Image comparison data
- - - - -

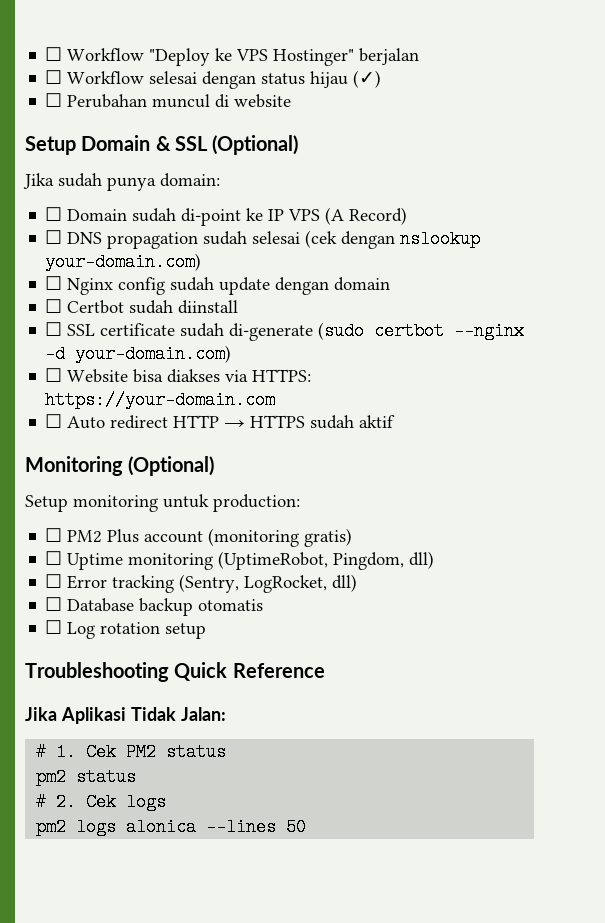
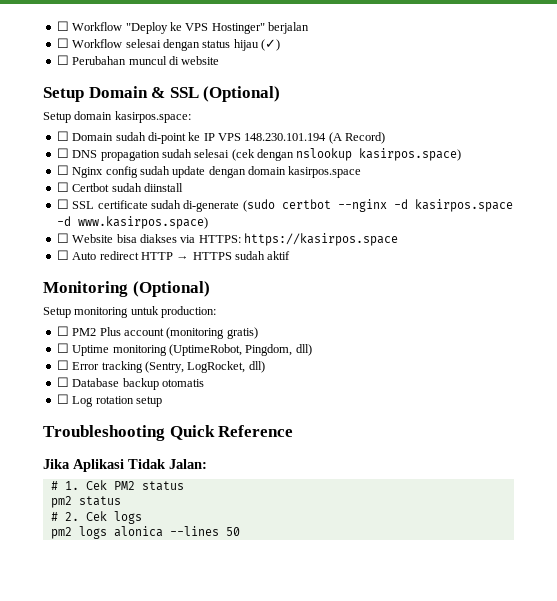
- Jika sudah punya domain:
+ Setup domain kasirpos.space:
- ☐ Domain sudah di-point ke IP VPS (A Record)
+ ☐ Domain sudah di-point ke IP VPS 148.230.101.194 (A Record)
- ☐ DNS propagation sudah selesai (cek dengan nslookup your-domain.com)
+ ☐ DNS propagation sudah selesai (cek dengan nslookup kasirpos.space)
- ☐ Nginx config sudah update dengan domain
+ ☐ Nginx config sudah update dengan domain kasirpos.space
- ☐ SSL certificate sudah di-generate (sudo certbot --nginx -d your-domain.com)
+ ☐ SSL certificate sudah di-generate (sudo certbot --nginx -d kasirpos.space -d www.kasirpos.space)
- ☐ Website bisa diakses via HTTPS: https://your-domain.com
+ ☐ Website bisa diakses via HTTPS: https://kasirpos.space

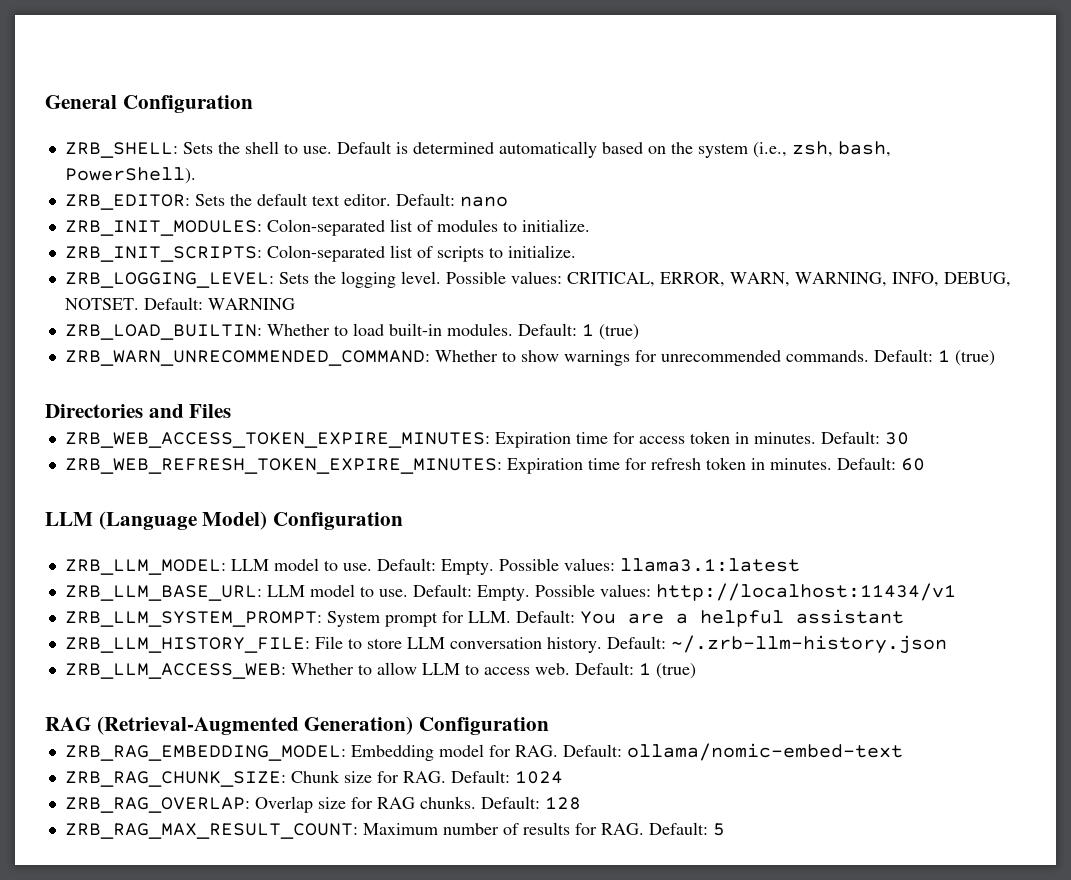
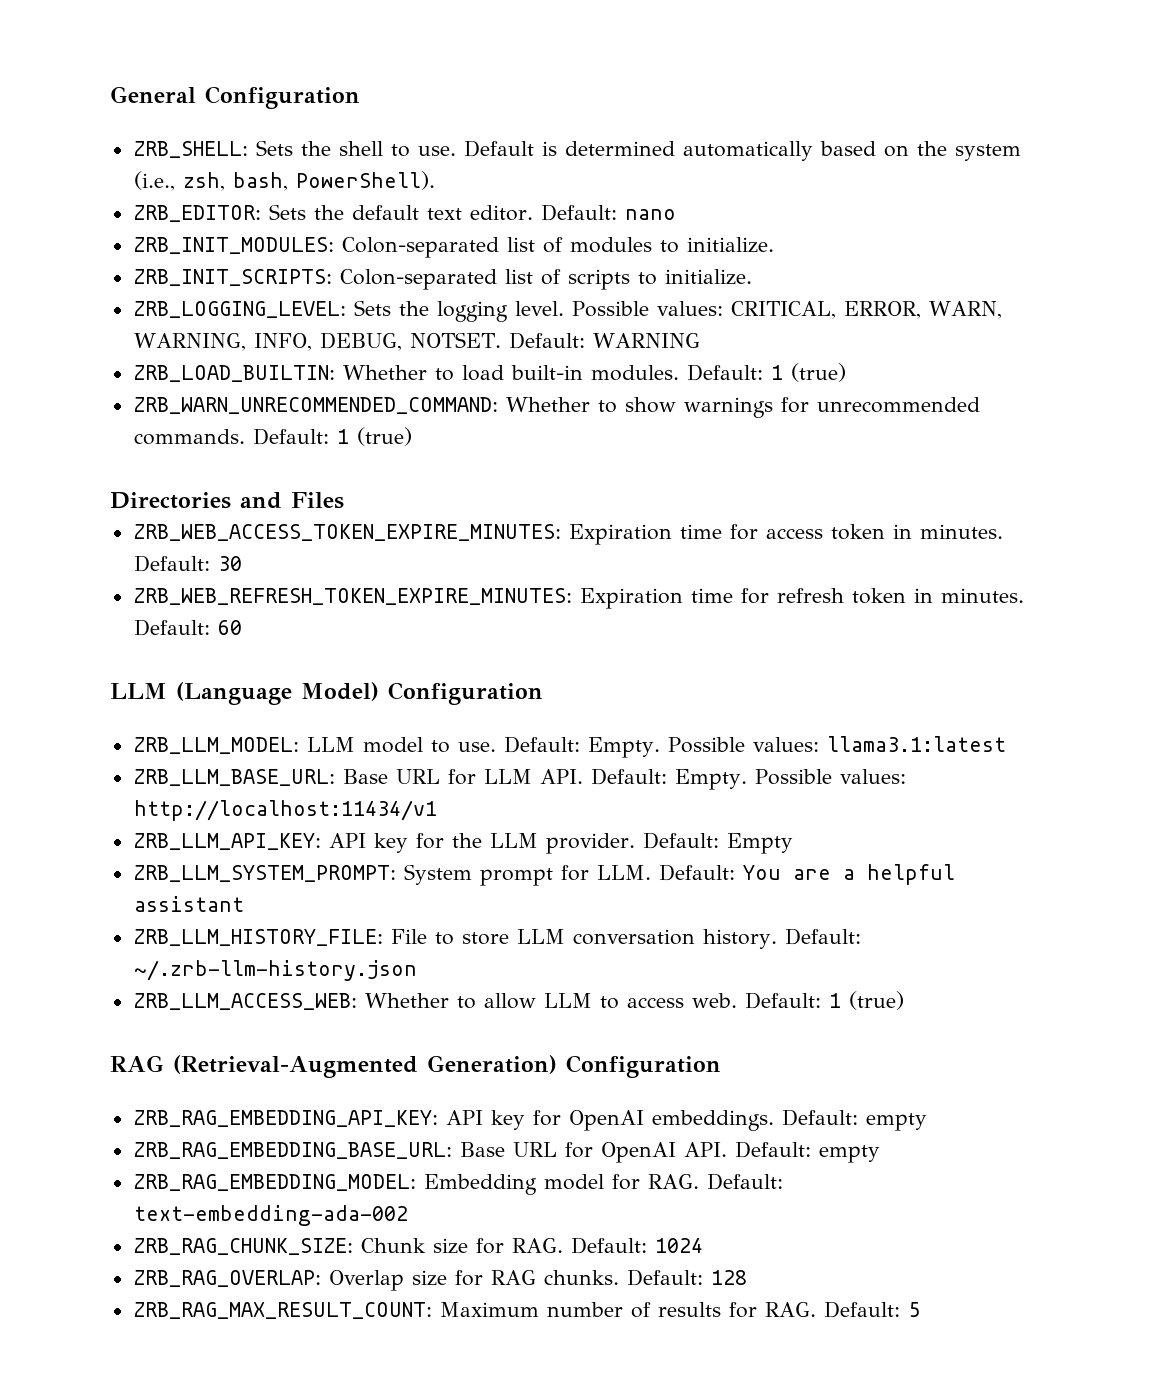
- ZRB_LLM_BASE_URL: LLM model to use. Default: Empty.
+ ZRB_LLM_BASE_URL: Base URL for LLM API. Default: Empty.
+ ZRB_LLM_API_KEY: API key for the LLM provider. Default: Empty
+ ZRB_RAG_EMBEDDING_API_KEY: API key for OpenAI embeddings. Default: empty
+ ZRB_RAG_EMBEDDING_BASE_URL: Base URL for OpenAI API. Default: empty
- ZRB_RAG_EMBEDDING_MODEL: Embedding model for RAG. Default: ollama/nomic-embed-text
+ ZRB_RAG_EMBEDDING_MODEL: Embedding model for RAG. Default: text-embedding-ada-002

- - - - -

Work order
Return only the lines from the one containing "- ☐ Website" through the last line of the entries above, exactly as written and without pictures.

Answer for this exercise
- ☐ Website bisa diakses via HTTPS: https://your-domain.com
+ ☐ Website bisa diakses via HTTPS: https://kasirpos.space

- ZRB_LLM_BASE_URL: LLM model to use. Default: Empty.
+ ZRB_LLM_BASE_URL: Base URL for LLM API. Default: Empty.
+ ZRB_LLM_API_KEY: API key for the LLM provider. Default: Empty
+ ZRB_RAG_EMBEDDING_API_KEY: API key for OpenAI embeddings. Default: empty
+ ZRB_RAG_EMBEDDING_BASE_URL: Base URL for OpenAI API. Default: empty
- ZRB_RAG_EMBEDDING_MODEL: Embedding model for RAG. Default: ollama/nomic-embed-text
+ ZRB_RAG_EMBEDDING_MODEL: Embedding model for RAG. Default: text-embedding-ada-002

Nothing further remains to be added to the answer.